第9章 彼女の願い事
「シャンクスさんってお母さんの友達?」
隅っこから退屈そうな子どもの声。数分間アンの存在をすっかり忘れていた。
(アンってもしかして…)
確かにアンにはセイラの面影がある。あのとき似ていると思ったのは見間違いなんかじゃなかったんだ。
「…ええ、そうよ。
シャンクス、娘のアンよ」
(やっぱり…)
結婚して子どももいるだろうと予想していても、やはりショックだ。自分以外の誰かと結ばれて幸せな家庭を築いていた。あまつさえ自分の店を持つというあの頃の夢まで叶えている。
心の底から彼女の幸せを祝ってやれないなんて、おれはこんなに薄情な人間だったのだろうか。
「……気持ち悪りぃ…」
あの後食事をしながら当たり障りのない話をして、小料理屋を出た。美味いはずのセイラの料理が喉を通らなかった。
次に行ったバーで浴びるように酒を飲み、酔いが回って電信柱に寄りかかりながら嗚咽するシャンクスをベックマンは冷え切った目で見つめていた。

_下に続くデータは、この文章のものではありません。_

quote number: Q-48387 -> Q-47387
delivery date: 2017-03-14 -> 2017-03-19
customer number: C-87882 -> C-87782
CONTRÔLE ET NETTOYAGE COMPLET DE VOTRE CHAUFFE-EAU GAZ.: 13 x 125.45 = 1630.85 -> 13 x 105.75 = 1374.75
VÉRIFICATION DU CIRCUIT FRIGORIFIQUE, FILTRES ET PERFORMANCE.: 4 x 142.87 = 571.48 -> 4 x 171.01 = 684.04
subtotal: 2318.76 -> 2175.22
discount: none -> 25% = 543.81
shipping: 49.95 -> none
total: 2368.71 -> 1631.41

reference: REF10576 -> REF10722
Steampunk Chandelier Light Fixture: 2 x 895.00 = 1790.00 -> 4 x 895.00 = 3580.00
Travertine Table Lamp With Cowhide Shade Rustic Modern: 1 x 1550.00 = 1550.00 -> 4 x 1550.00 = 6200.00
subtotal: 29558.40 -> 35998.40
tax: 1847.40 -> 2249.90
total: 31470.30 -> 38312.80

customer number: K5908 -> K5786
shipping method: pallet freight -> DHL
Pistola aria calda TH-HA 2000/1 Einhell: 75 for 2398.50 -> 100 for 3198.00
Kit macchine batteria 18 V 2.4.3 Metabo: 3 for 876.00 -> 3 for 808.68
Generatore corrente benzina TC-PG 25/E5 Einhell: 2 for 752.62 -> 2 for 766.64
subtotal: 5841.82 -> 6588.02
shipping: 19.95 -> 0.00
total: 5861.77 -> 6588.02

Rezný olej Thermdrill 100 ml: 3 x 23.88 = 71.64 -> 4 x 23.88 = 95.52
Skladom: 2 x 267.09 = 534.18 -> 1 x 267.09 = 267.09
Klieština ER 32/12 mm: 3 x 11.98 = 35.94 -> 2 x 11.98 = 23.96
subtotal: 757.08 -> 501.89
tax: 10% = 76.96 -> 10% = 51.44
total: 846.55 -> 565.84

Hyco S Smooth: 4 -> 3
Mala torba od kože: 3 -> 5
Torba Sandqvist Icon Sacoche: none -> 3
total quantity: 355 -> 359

(この目で広い世界を見に行きたいから別れてくれって言ったのはおれだ…)
彼女を縛りたくなかった。いつ戻るかわからないのに、待っていてくれなんて言えるはずがなかった。
失った左腕がずきずきと痛む。幻肢痛だということはわかっているのにこの痛みはなくならない。
「頭、セイラのことがそんなにショックか?」
「ショックなんかじゃねぇ!これは祝い酒だ!おれ以外の男と幸せになっていいことじゃねぇか…。うっ、ううっ…」
涙が溢れてくる。飲みすぎたせいか感情が溢れて、言動と行動が破綻しているが仕方ない。
それもこれも小料理屋に連れて行ったベックマンのせいだと責任転嫁した。
「祝い酒?あんたもしかして……」
シャンクスはとんでもない思い違いをしていた。落ち着いて考えれば分かることだろうに、今まで行き当たりばったりで生きてきたツケが回ってきたのだろう。